3. The device information collection and management method based on the Internet of Things according to claim 1, characterized in that: The multi-process architecture adopts a master-slave mode. The master process is responsible for protocol instance management and global load monitoring, while the slave processes achieve high concurrency processing through a multiplexing mechanism. The thread pool dynamically adjusts the number of worker threads according to the system load.

4. The device information collection and management method based on the Internet of Things according to claim 1, characterized in that: The dual-channel routing mechanism's main channel scoring model comprehensively considers network latency, cloud platform load, and data priority to dynamically select the optimal channel.

5. The device information collection and management method based on the Internet of Things according to claim 1, characterized in that: The edge computing node deploys a rule engine that supports hot updates of parsed templates. When data anomalies are detected, it triggers local alarms and records the abnormal events.

6. The device information collection and management method based on the Internet of Things according to claim 1, characterized in that: The distributed time-series database adopts a cluster architecture, with data sharded by device ID. Each shard is configured with multiple replicas, and read and write operations meet consistency requirements.

7. The device information collection and management method based on the Internet of Things according to claim 1, characterized in that: The failover process maintains uninterrupted TCP connections through session migration technology.

8. The device information collection and management method based on the Internet of Things according to claim 1, characterized in that: The improved incremental backup algorithm uses block-level difference tracking and generates a new version only when the amount of data changes exceeds a threshold.

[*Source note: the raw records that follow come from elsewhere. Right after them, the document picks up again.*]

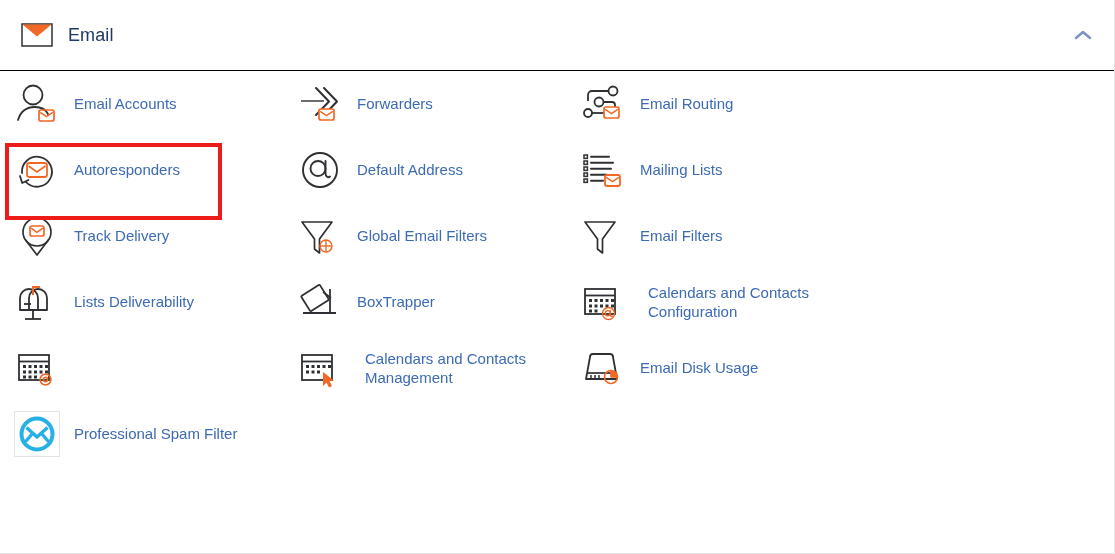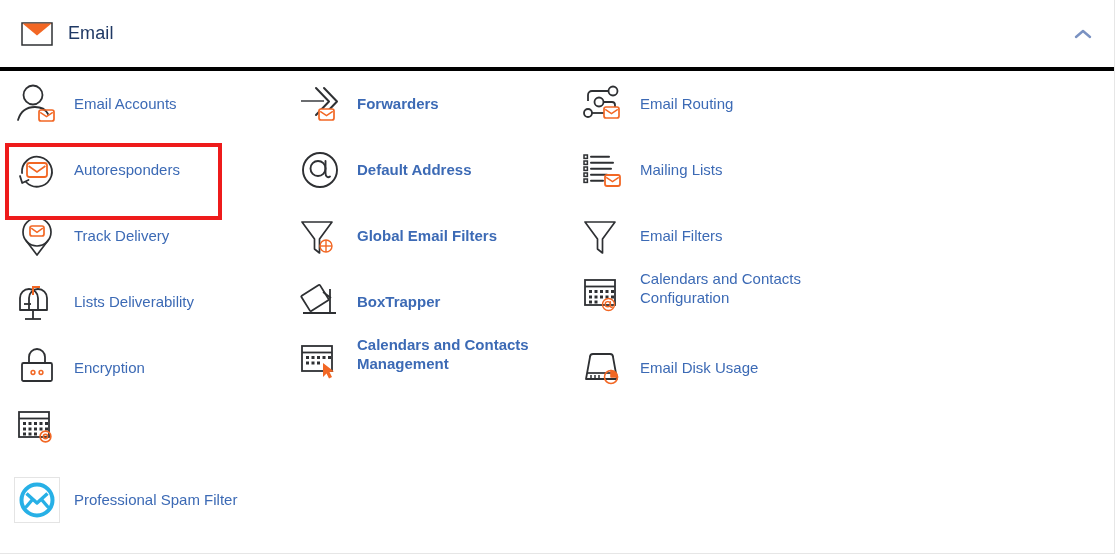"Email" .panel-header { border-bottom: 4px solid #000000 -> 1px solid #000000 }
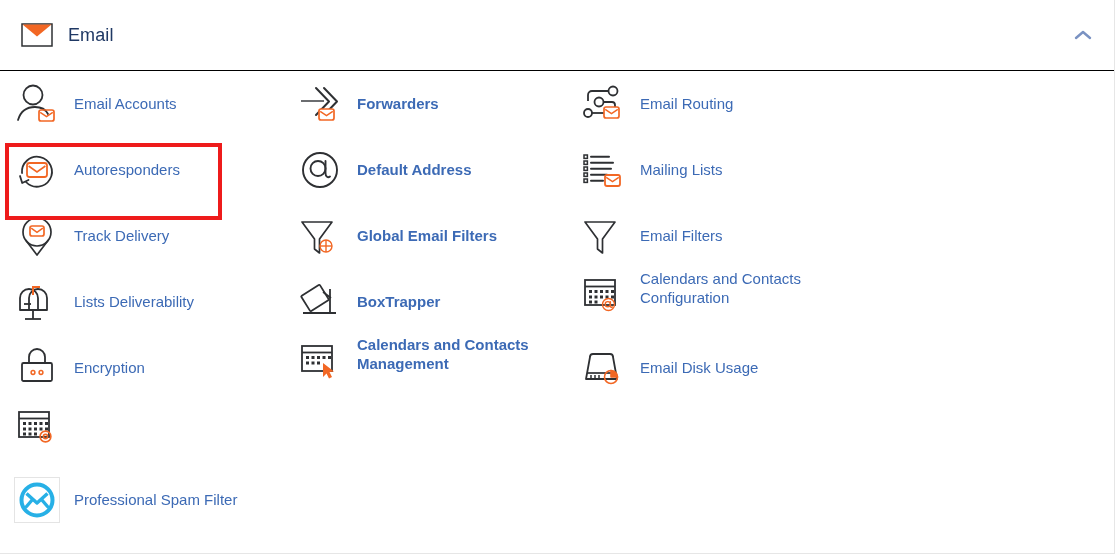"Forwarders" .col-2 { font-weight: bold -> none }
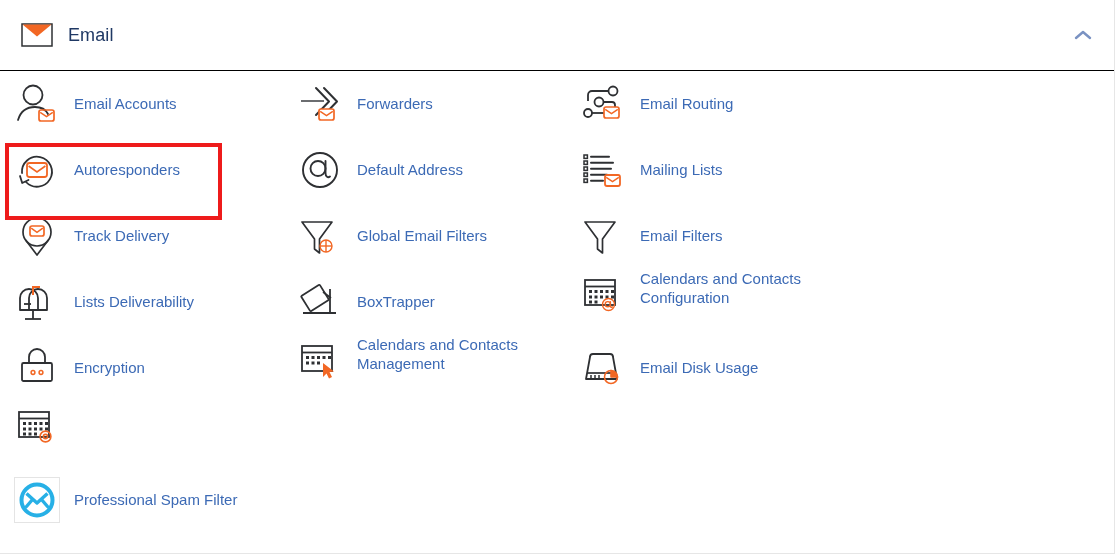"Calendars and Contacts Configuration" .item.two-line { align-items: flex-start -> center; gap: none -> 8px }
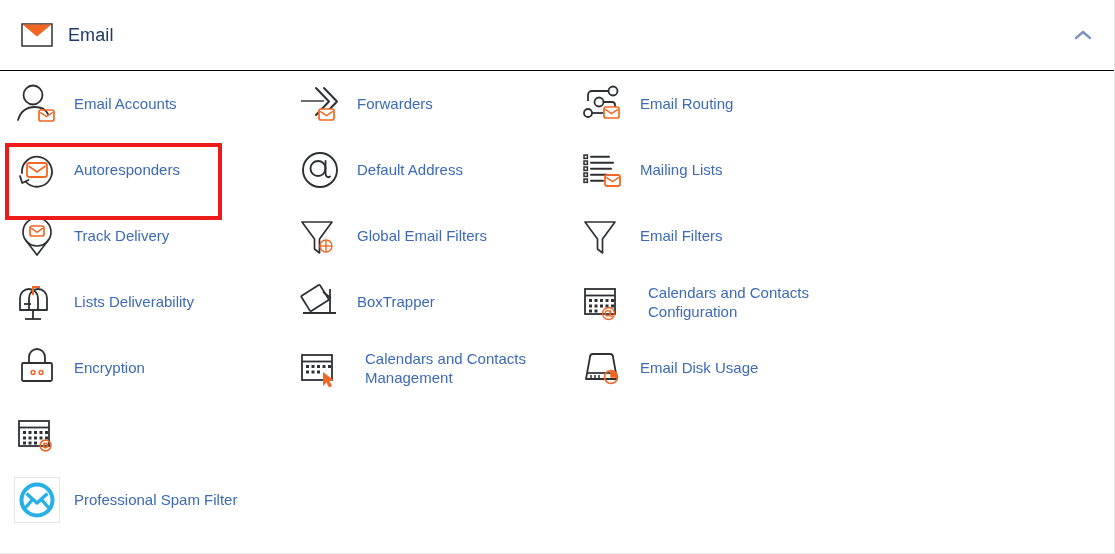"Encryption" div.item { html: <div> <span> <svg> <path></path> <rect></rect> <circle></circle> <circle></circle> </svg> </span> <span>Encryption</span> </div> -> none }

9. The device information collection and management method based on the Internet of Things according to claim 1, characterized in that: The distributed storage system employs erasure coding, which allows storage node failures to prevent data loss, and the data reconstruction speed meets performance requirements.

10. A system for collecting and managing device information based on the Internet of Things (IoT), employing the device information collection and management method based on the IoT as described in any one of claims 1-9, characterized in that, include: Protocol management module: Enables hot-plugging of protocols and feature fingerprint recognition; Data processing module: includes a parallel processing engine and intelligent routing components; Security protection module: integrates Docker sandbox and blockchain evidence storage sub-modules; Operation and maintenance management module: Provides a visual monitoring interface and automated fault handling functions.